Depuis que le film en live-action « La Petite Sirène » a éclaboussé les écrans des salles obscures, cette créature mi-femme, mi-poisson baigne dans les emblèmes féministes. Présagée comme la « nouvelle sorcière », la sirène a traversé bien des eaux troubles avant de devenir une figure féminine inspirante. À l’origine, ces naïades parsemées d’écailles étaient plus appréhendées comme des monstres que des divinités. Si aujourd’hui toutes les fillettes rêvent de prendre cette apparence amphibie pour mimer leur idole Ariel, ça n’a pas toujours été le cas. De son rôle mythologique ténébreux à son allusion militante actuelle, voici comment les sirènes sont passées de menaces aquatiques à icônes féministes. Plongée imminente dans leur symbolique à travers les âges.

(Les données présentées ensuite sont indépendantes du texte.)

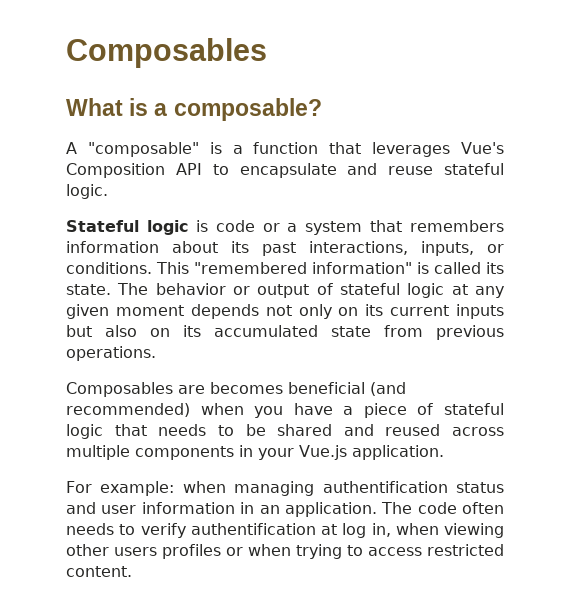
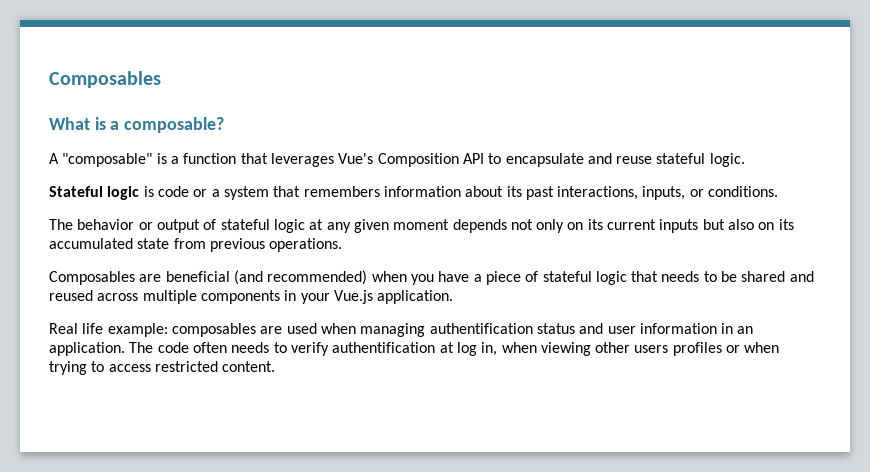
- Stateful logic is code or a system that remembers information about its past interactions, inputs, or conditions. This "remembered information" is called its state. The behavior or output of stateful logic at any given moment depends not only on its current inputs but also on its accumulated state from previous operations.
+ Stateful logic is code or a system that remembers information about its past interactions, inputs, or conditions.
+ The behavior or output of stateful logic at any given moment depends not only on its current inputs but also on its accumulated state from previous operations.
- Composables are becomes beneficial (and recommended) when you have a piece of stateful logic that needs to be shared and reused across multiple components in your Vue.js application.
+ Composables are beneficial (and recommended) when you have a piece of stateful logic that needs to be shared and reused across multiple components in your Vue.js application.
- For example: when managing authentification status and user information in an application.
+ Real life example: composables are used when managing authentification status and user information in an application.

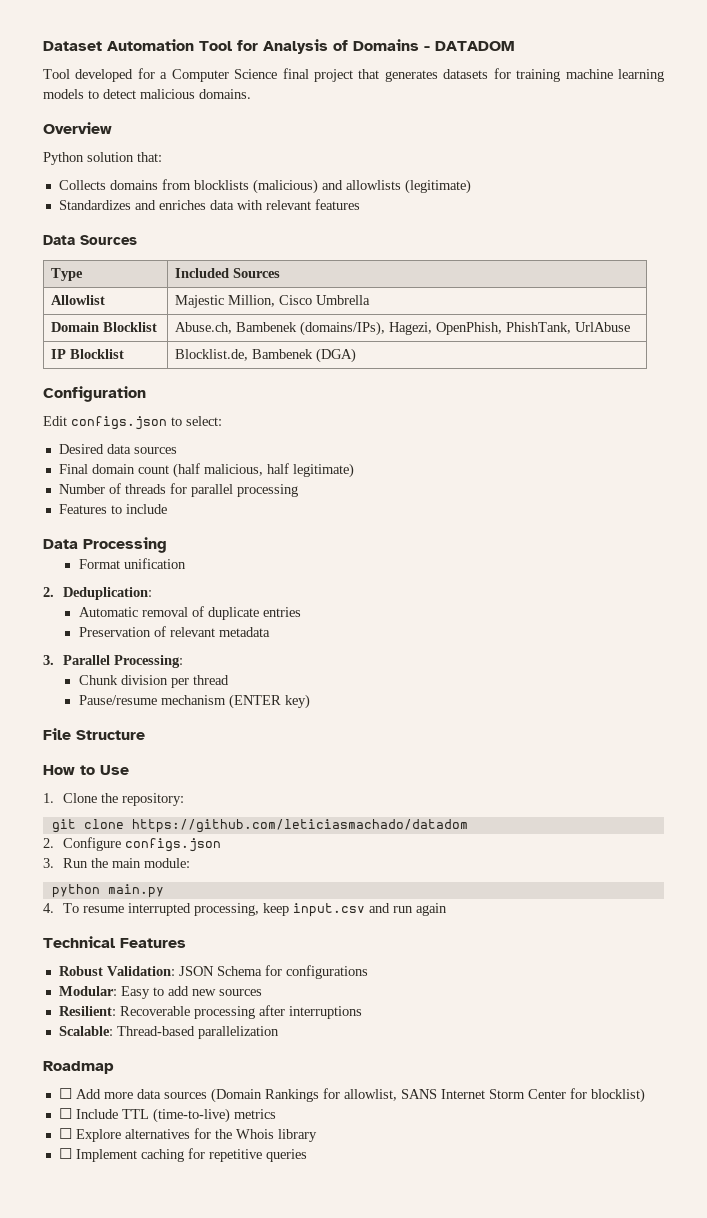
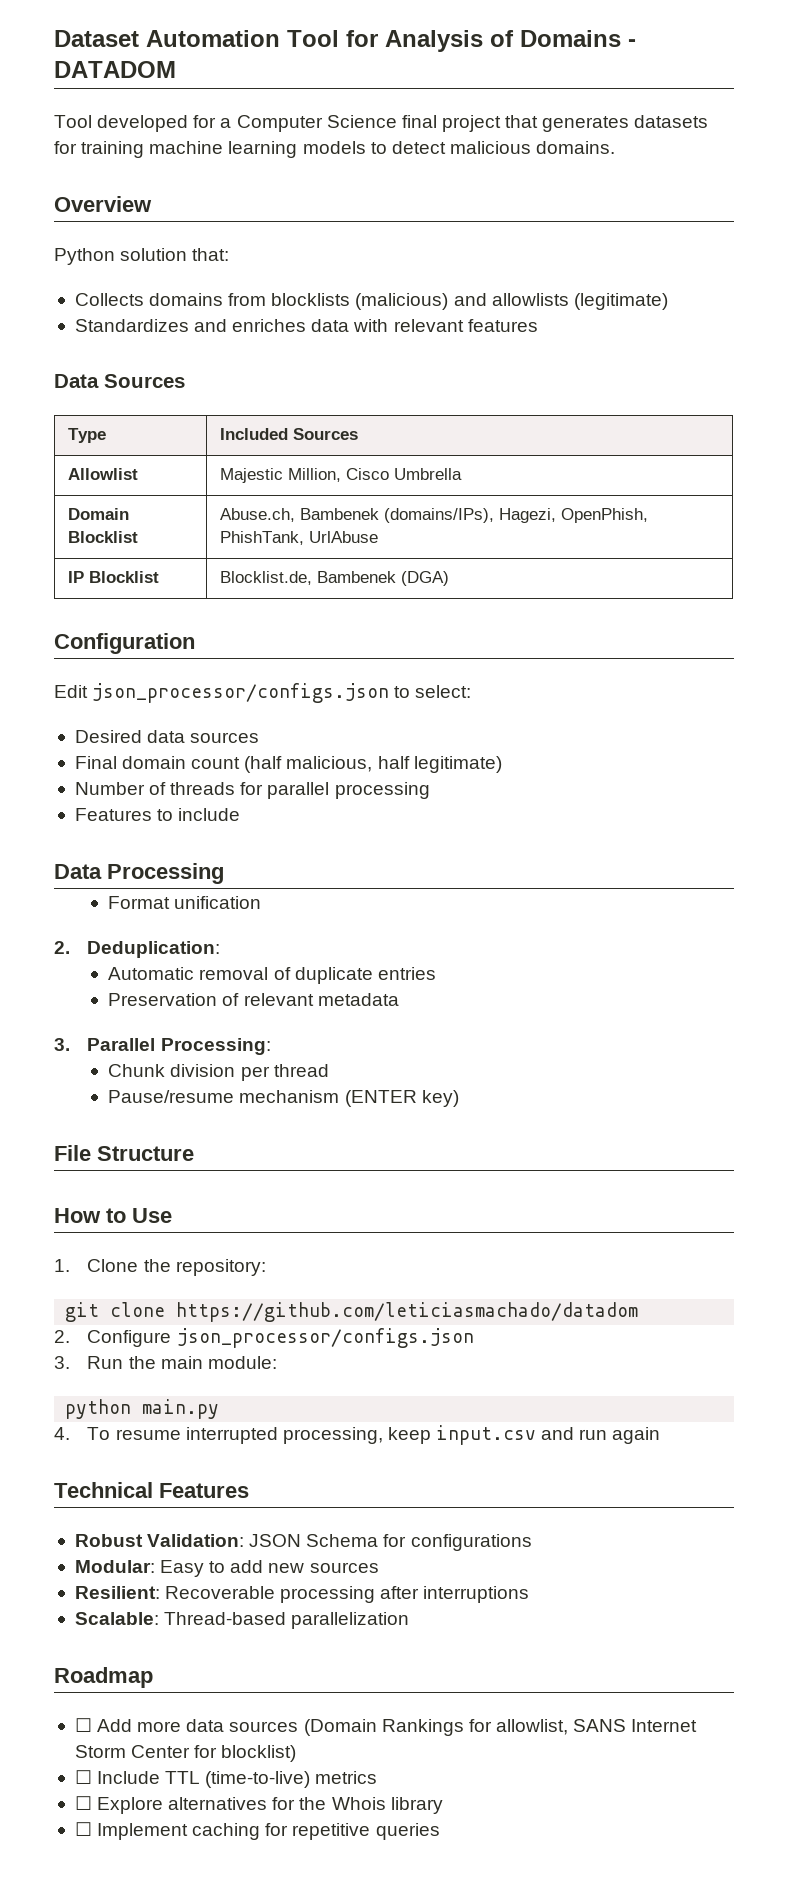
- Edit configs.json to select:
+ Edit json_processor/configs.json to select:
- 2. Configure configs.json
+ 2. Configure json_processor/configs.json

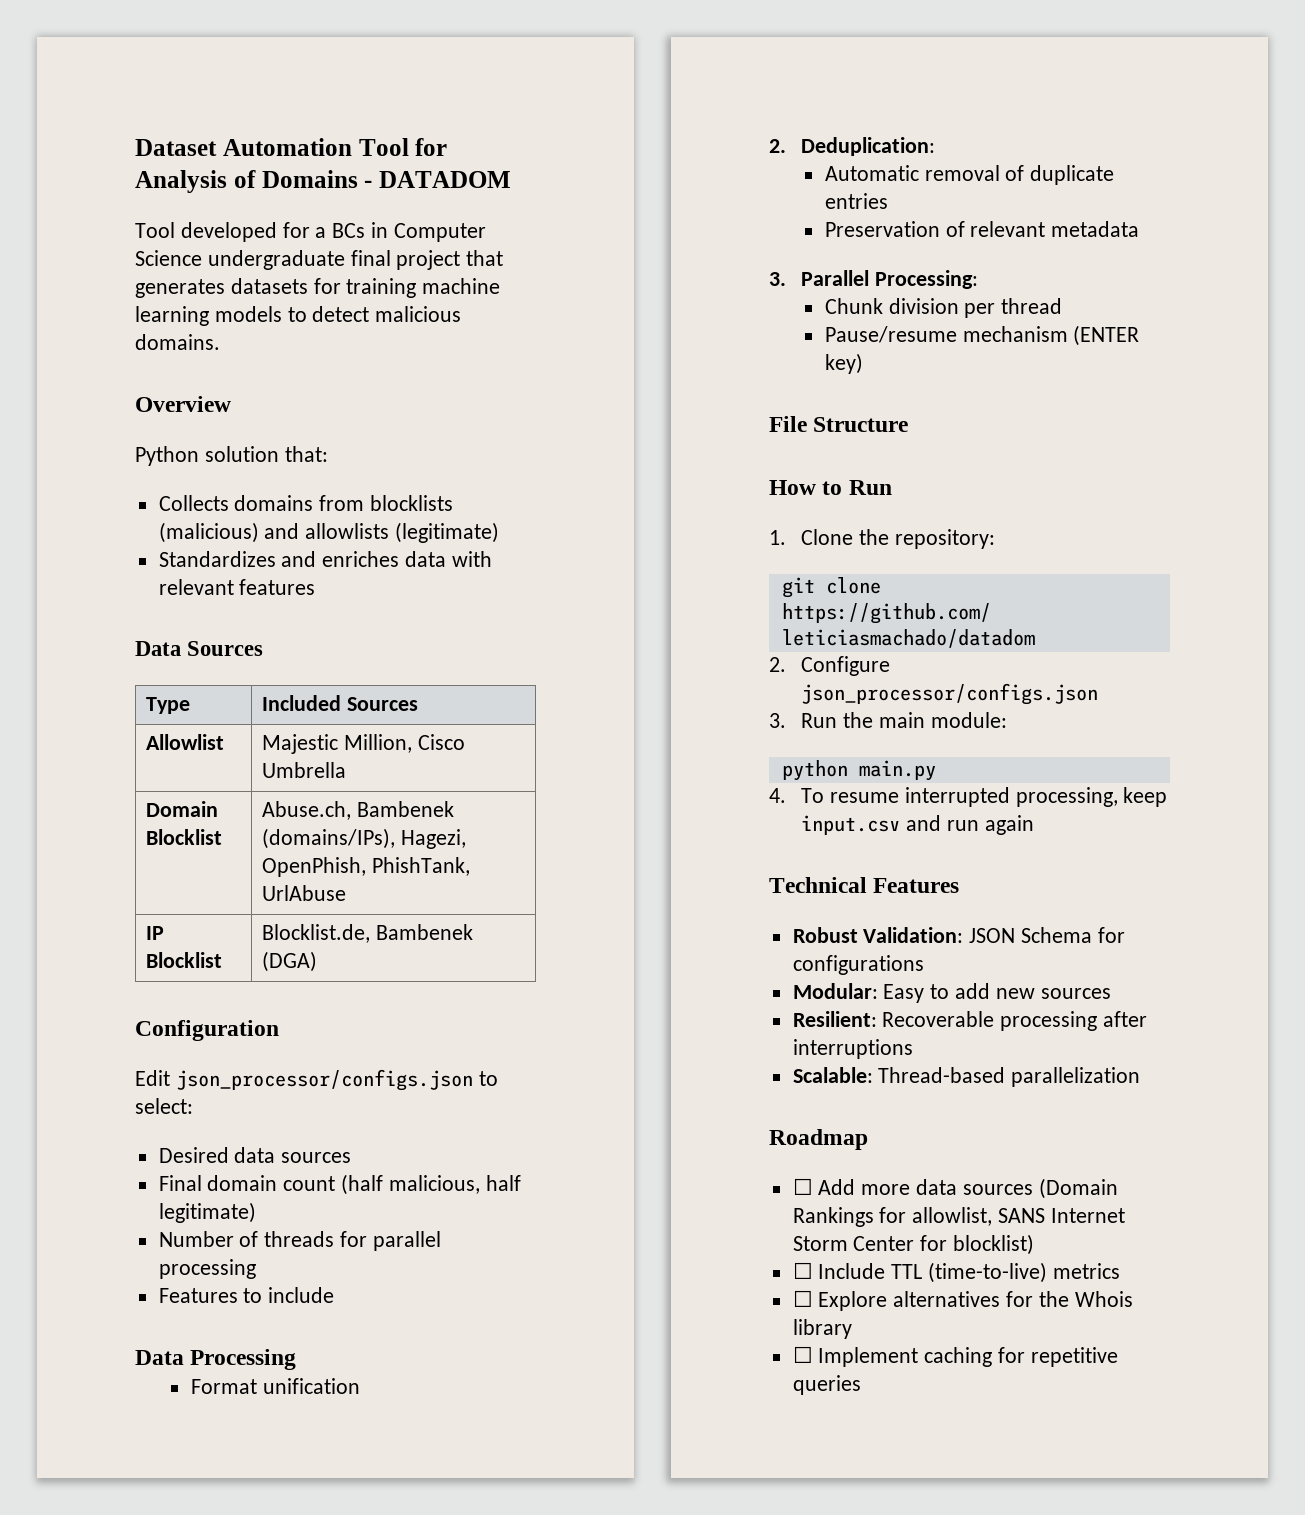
- Tool developed for a Computer Science final project that generates datasets for training machine learning models to detect malicious domains.
+ Tool developed for a BCs in Computer Science undergraduate final project that generates datasets for training machine learning models to detect malicious domains.
- How to Use
+ How to Run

Les sirènes, une réputation mythologique peu glorieuse

À l’évocation des sirènes, l’image d’Ariel accourt immédiatement dans les esprits. Mais avant d’occuper la première place du conte de Christian Hans Andersen et de prendre l’étoffe d’une princesse Disney, la sirène a essuyé de nombreux statuts. Les sirènes originelles étaient d’ailleurs à l’opposé polaire de cette protagoniste à la chevelure flamboyante et à la queue azur.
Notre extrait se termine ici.